You know that I took part in the HIV Commission, which I had commissioned when I was public health Minister, and then with your opposite number I was part of the HIV Commission. We got opt-out HIV testing in certain emergency departments, and that has been incredibly successful. Well done to the Government on the progress that has been made on new HIV transmissions. I chair the all-party group in Parliament, as you know, Secretary of State. Will you commit to expanding opt-out HIV testing in emergency departments in all areas that the UK Health Security Agency deems to be high prevalence areas, because this is really moving the dial?
Steve Barclay: It is a huge tribute to you. I have been and seen the programme in action. It was extremely effective. It is targeted at the moment at the areas of highest risk. There is always a balance in terms of wider funding pressures when these decisions are taken. The fact that I cited it at the last Committee hearing I attended I hope underscores it. The reason I find the prevention agenda so exciting is that there is a huge opportunity particularly on the screening side—HIV screening to pick up cases when people do not know they have HIV, hep B or hep C. It is a lot more effective and cheaper to treat early, and you avoid them inadvertently passing it to anyone else.
The data coming out of the scheme today is very compelling. There is always a balance to be struck on roll-out. We touched in the course of the session on some of the other funding pressures we have—the long-term workforce plan, the pay agreements, the investment in the NHS estate, and protecting the tech. As you know, as a health Minister there are always competing priorities. The data coming out of the HIV screening is extremely compelling.
Q141 Chair: That is good to hear. You will know that the overall suicide rate in England is the same as it was 20 years ago. Where is the national suicide prevention strategy, which I know Maria Caulfield is working on? Can we expect that before summer recess?
Steve Barclay: I talked about that with Maria just a little earlier. We are not in a position to give a firm date as yet, but we are hoping to get that published before the summer recess. If not, it will be very shortly after. There was additional funding of £10 million, as you know, allocated in the Budget. We are also looking at how we use some of the digitally enabled tools within that strategy. It is an extremely important issue across the House. I have spoken with some Labour colleagues who have personal experience through their families of this. My predecessor as Secretary of State, Sajid Javid, speaks extremely powerfully on this issue about his experience. We are acutely aware that, similar to dentistry, it is of very strong interest to colleagues across the House, and we are moving as quickly as we can to get it published.

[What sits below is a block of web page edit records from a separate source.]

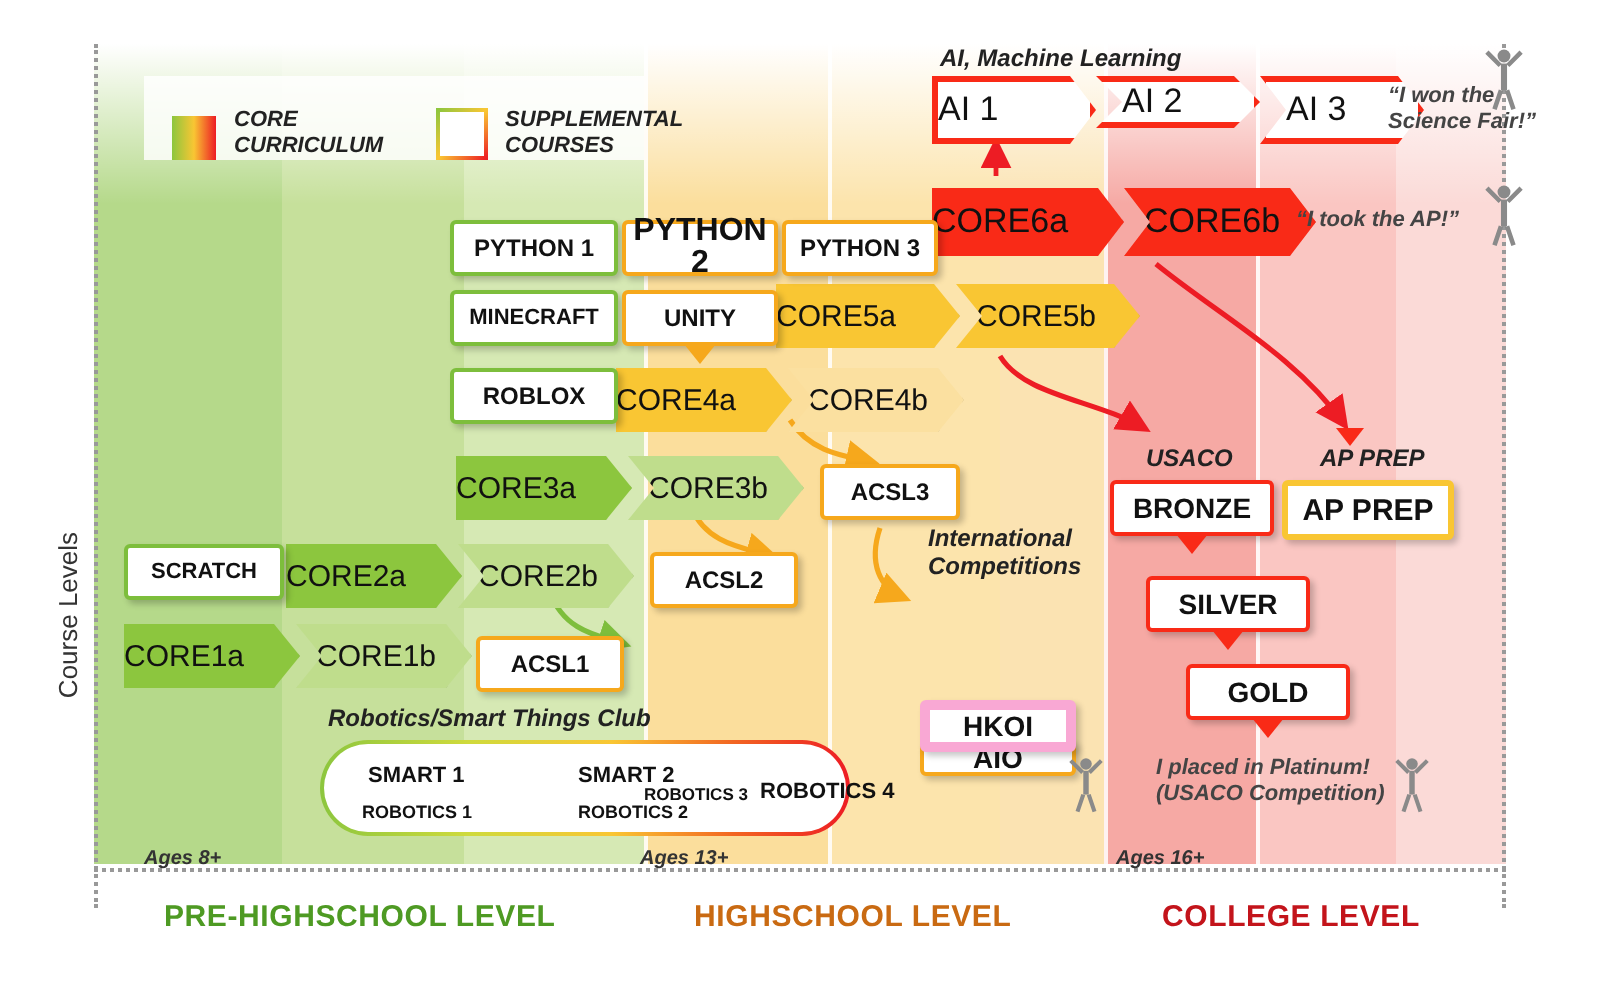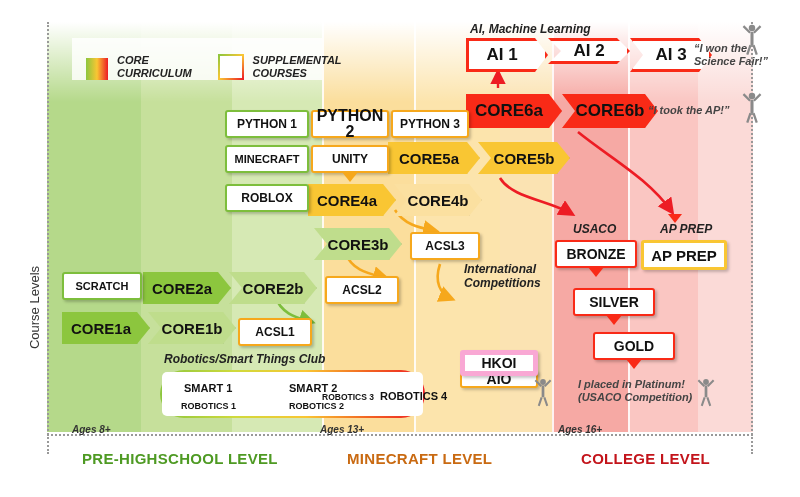--- a/index.html
+++ b/index.html
@@ -20,22 +20,22 @@
             border-top:2px dotted #999;}
 
   
   .node{position:absolute;box-sizing:border-box;display:flex;
         align-items:center;justify-content:center;
         font-weight:bold;color:#111;text-align:center;
         background:#fff;border-radius:3px;line-height:1;}
   .sh{box-shadow:2px 2px 3px rgba(0,0,0,.22);}
 
   
-  .chev{position:absolute;display:flex;align-items:center;justify-content:center;
-        font-weight:bold;color:#111;
+  .chev{position:absolute;display:flex;align-items:center;
+        font-weight:normal;color:#111;
         clip-path:polygon(0 0, calc(100% - 13px) 0, 100% 50%, calc(100% - 13px) 100%, 0 100%);
         padding-right:10px;box-sizing:border-box;}
   .chev.notch{clip-path:polygon(0 0, calc(100% - 13px) 0, 100% 50%, calc(100% - 13px) 100%,
               0 100%, 13px 50%);padding-left:10px;}
 
   .lbl{position:absolute;font-style:italic;font-weight:bold;color:#222;
        white-space:pre;line-height:1.18;}
   .lvl{position:absolute;font-weight:bold;letter-spacing:.3px;}
   .age{position:absolute;font-style:italic;font-weight:bold;font-size:10px;color:#333;}
   .quote{position:absolute;font-style:italic;font-weight:bold;color:#444;
@@ -49,21 +49,21 @@
   #legend{position:absolute;left:72px;top:38px;width:250px;height:42px;
           background:rgba(255,255,255,.82);display:flex;align-items:flex-end;}
   .lgsw{width:22px;height:22px;margin-left:14px;margin-right:9px;flex:none;}
   .lgtx{font-style:italic;font-weight:bold;font-size:11px;color:#222;
         line-height:1.2;white-space:pre;}
 
   
   #robopill{position:absolute;left:160px;top:370px;width:265px;height:48px;
             border-radius:24px;padding:2px;box-sizing:border-box;
             background:linear-gradient(90deg,#8CC63E 0%,#CFDA3C 28%,#F9C633 55%,#F26522 78%,#ED1C24 100%);}
-  #robopill>div{width:100%;height:100%;background:#fff;border-radius:5px;
+  #robopill>div{width:100%;height:100%;background:#fff;border-radius:22px;
                 position:relative;}
   .rtxt{position:absolute;font-weight:bold;color:#111;white-space:nowrap;}
 
   svg{position:absolute;left:0;top:0;width:800px;height:497px;
       pointer-events:none;overflow:visible;}
 </style>
 </head>
 <body>
 
 <div id="stage">
@@ -162,20 +162,23 @@
     <span>CORE5b</span>
   </div>
 
   <div class="chev sh" style="left:308px;top:184px;width:88px;height:32px;background:#F9C633;font-size:15px;">
     <span>CORE4a</span>
   </div>
   <div class="chev notch sh" style="left:394px;top:184px;width:88px;height:32px;background:#FBE0A0;font-size:15px;">
     <span>CORE4b</span>
   </div>
 
+  <div class="chev sh" style="left:228px;top:228px;width:88px;height:32px;background:#8CC63E;font-size:15px;">
+    <span>CORE3a</span>
+  </div>
   <div class="chev notch sh" style="left:314px;top:228px;width:88px;height:32px;background:#BFDD8C;font-size:15px;">
     <span>CORE3b</span>
   </div>
 
   <div class="chev sh" style="left:143px;top:272px;width:88px;height:32px;background:#8CC63E;font-size:15px;">
     <span>CORE2a</span>
   </div>
   <div class="chev notch sh" style="left:229px;top:272px;width:88px;height:32px;background:#BFDD8C;font-size:15px;">
     <span>CORE2b</span>
   </div>
@@ -307,16 +310,16 @@
         <path d="M-1.6,18 L-5,28 M1.6,18 L5,28" stroke="#8A8A8A" stroke-width="2.4" fill="none"></path>
       </g>
     </g>
   </svg>
 
   <div class="age" style="left:72px;top:424px;">Ages 8+</div>
   <div class="age" style="left:320px;top:424px;">Ages 13+</div>
   <div class="age" style="left:558px;top:424px;">Ages 16+</div>
 
   <div class="lvl" style="left:82px;top:450px;font-size:15px;color:#4E9A23;">PRE-HIGHSCHOOL LEVEL</div>
-  <div class="lvl" style="left:347px;top:450px;font-size:15px;color:#C96A12;">MINECRAFT LEVEL</div>
+  <div class="lvl" style="left:347px;top:450px;font-size:15px;color:#C96A12;">HIGHSCHOOL LEVEL</div>
   <div class="lvl" style="left:581px;top:450px;font-size:15px;color:#C3141B;">COLLEGE LEVEL</div>
 
 </div>
 
 </body></html>

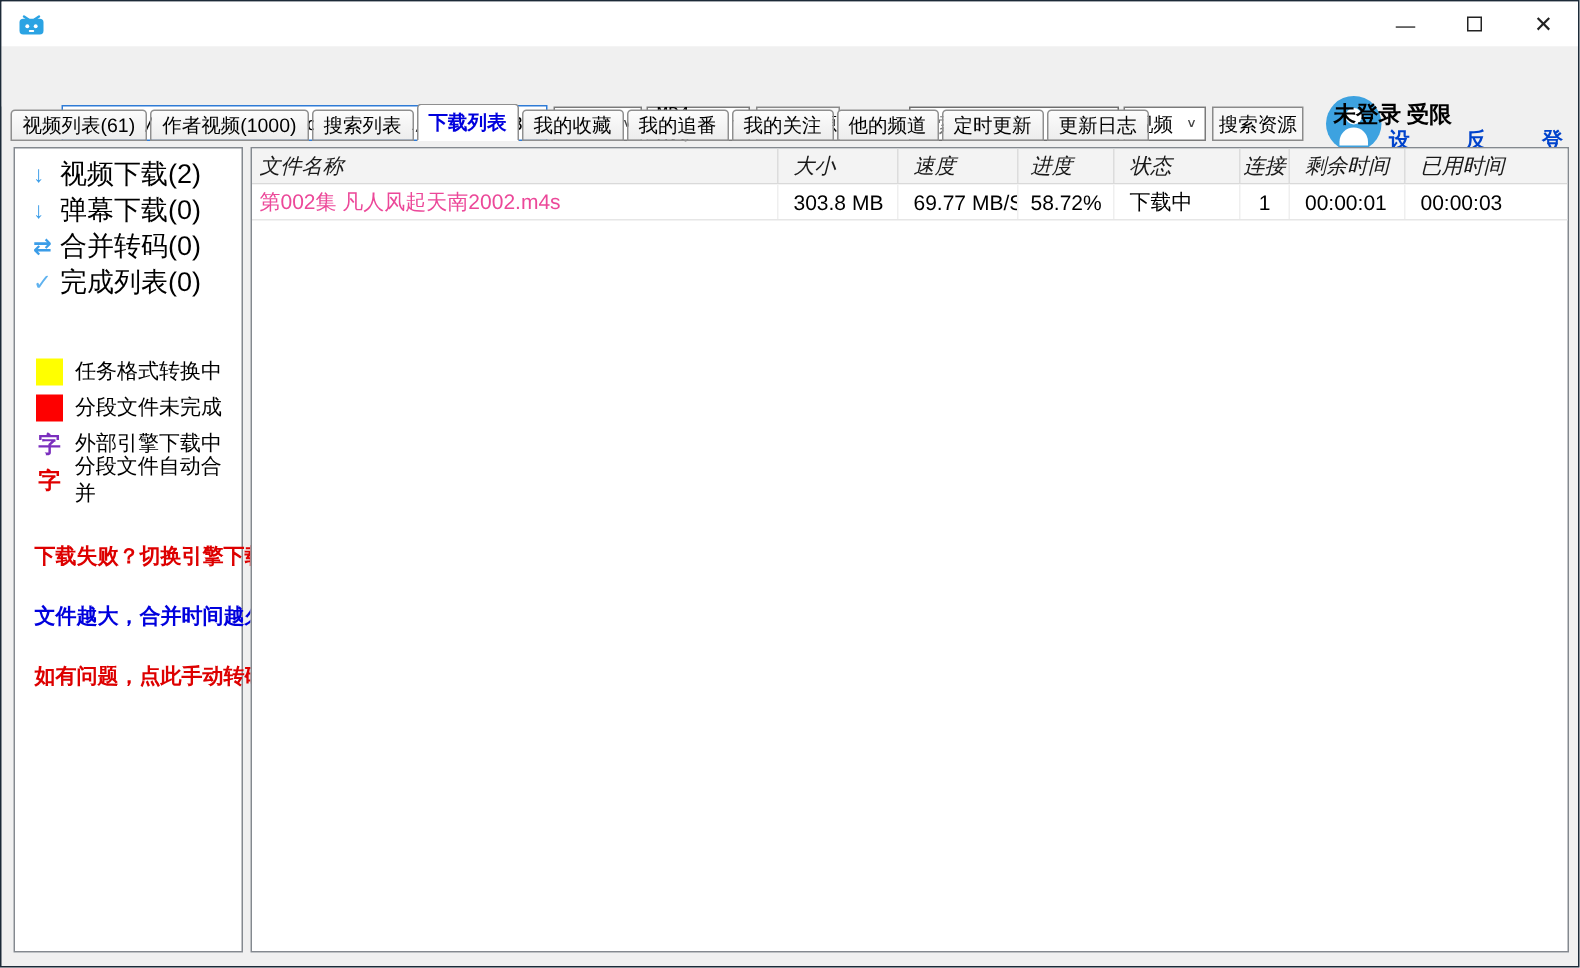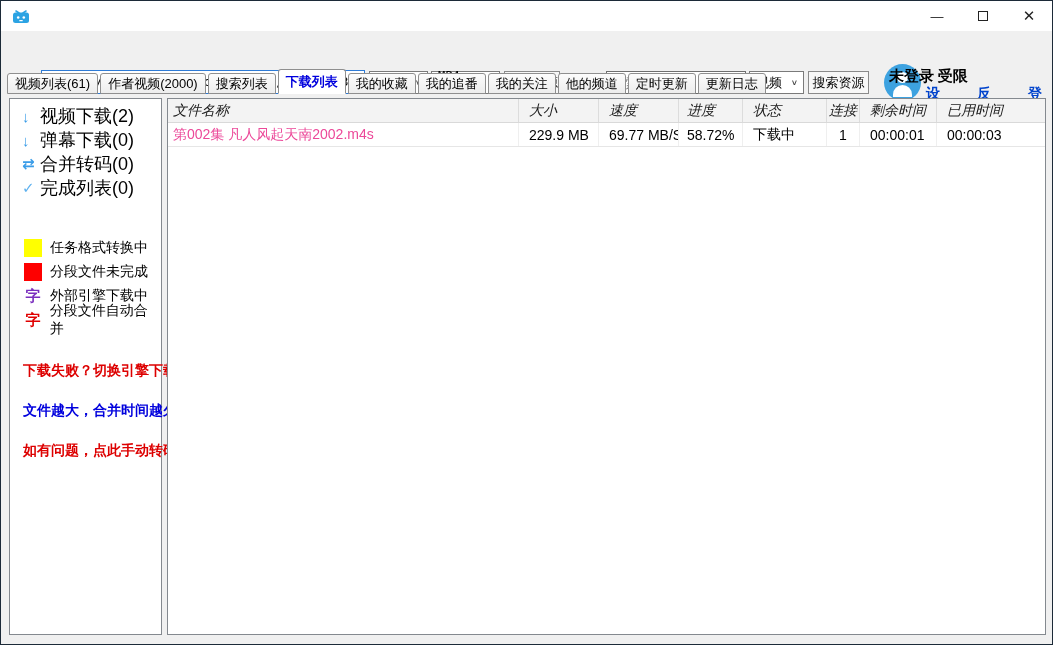--- a/index.html
+++ b/index.html
@@ -125,21 +125,21 @@
   <div class="login-status">未登录 受限</div>
   <div class="login-links">
     <span>设置</span>
     <span>反馈</span>
     <span>登录</span>
   </div>
 </div>
 
 <div class="tabstrip">
   <div class="tab">视频列表(61)</div>
-  <div class="tab">作者视频(2000)</div>
+  <div class="tab">作者视频(1000)</div>
   <div class="tab">搜索列表</div>
   <div class="tab active">下载列表</div>
   <div class="tab">我的收藏</div>
   <div class="tab">我的追番</div>
   <div class="tab">我的关注</div>
   <div class="tab">他的频道</div>
   <div class="tab">定时更新</div>
   <div class="tab">更新日志</div>
 </div>
 
@@ -189,21 +189,21 @@
     <div class="th c-size">大小</div>
     <div class="th c-speed">速度</div>
     <div class="th c-prog">进度</div>
     <div class="th c-status">状态</div>
     <div class="th c-conn">连接</div>
     <div class="th c-rem">剩余时间</div>
     <div class="th c-ela">已用时间</div>
   </div>
   <div class="trow">
     <div class="td c-name">第002集 凡人风起天南2002.m4s</div>
-    <div class="td c-size">229.9 MB</div>
+    <div class="td c-size">303.8 MB</div>
     <div class="td c-speed">69.77 MB/S</div>
     <div class="td c-prog">58.72%</div>
     <div class="td c-status">下载中</div>
     <div class="td c-conn">1</div>
     <div class="td c-rem">00:00:01</div>
     <div class="td c-ela">00:00:03</div>
   </div>
 </div>
 
 </body></html>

Chair: Finally, some good news, and I thank you. You know that I have been pestering you about the children’s hospice grant. I understand that one of your colleagues has spoken to an all-party group and confirmed that it will return beyond April, when it was due to end. So thank you on behalf of Naomi House & Jacksplace in my constituency and all the children’s hospices in England that will be really relieved to hear that. Thank you for responding. I have a plea. The sector is pretty united—and Together for Short Lives will definitely be in touch about it, I am sure—that it should continue to be distributed centrally and not through ICSs. Are you aware of that debate that is going on? Can you take that away?
Steve Barclay: Chair, first, it is a tribute to you and colleagues in terms of the representations made. Hopefully, the Committee can see that we are actively listening and responding, and that is a good example. On the funding allocation mechanism, I am very happy to take that away.
Chair: That is very good. Thank you very much. We have covered a huge number of subjects, and everyone has had a go, so we really appreciate it. We got two votes in there as well. Secretary of State Steve Barclay MP and Shona Dunn, deputy perm sec at the Department, thank you very much for joining us.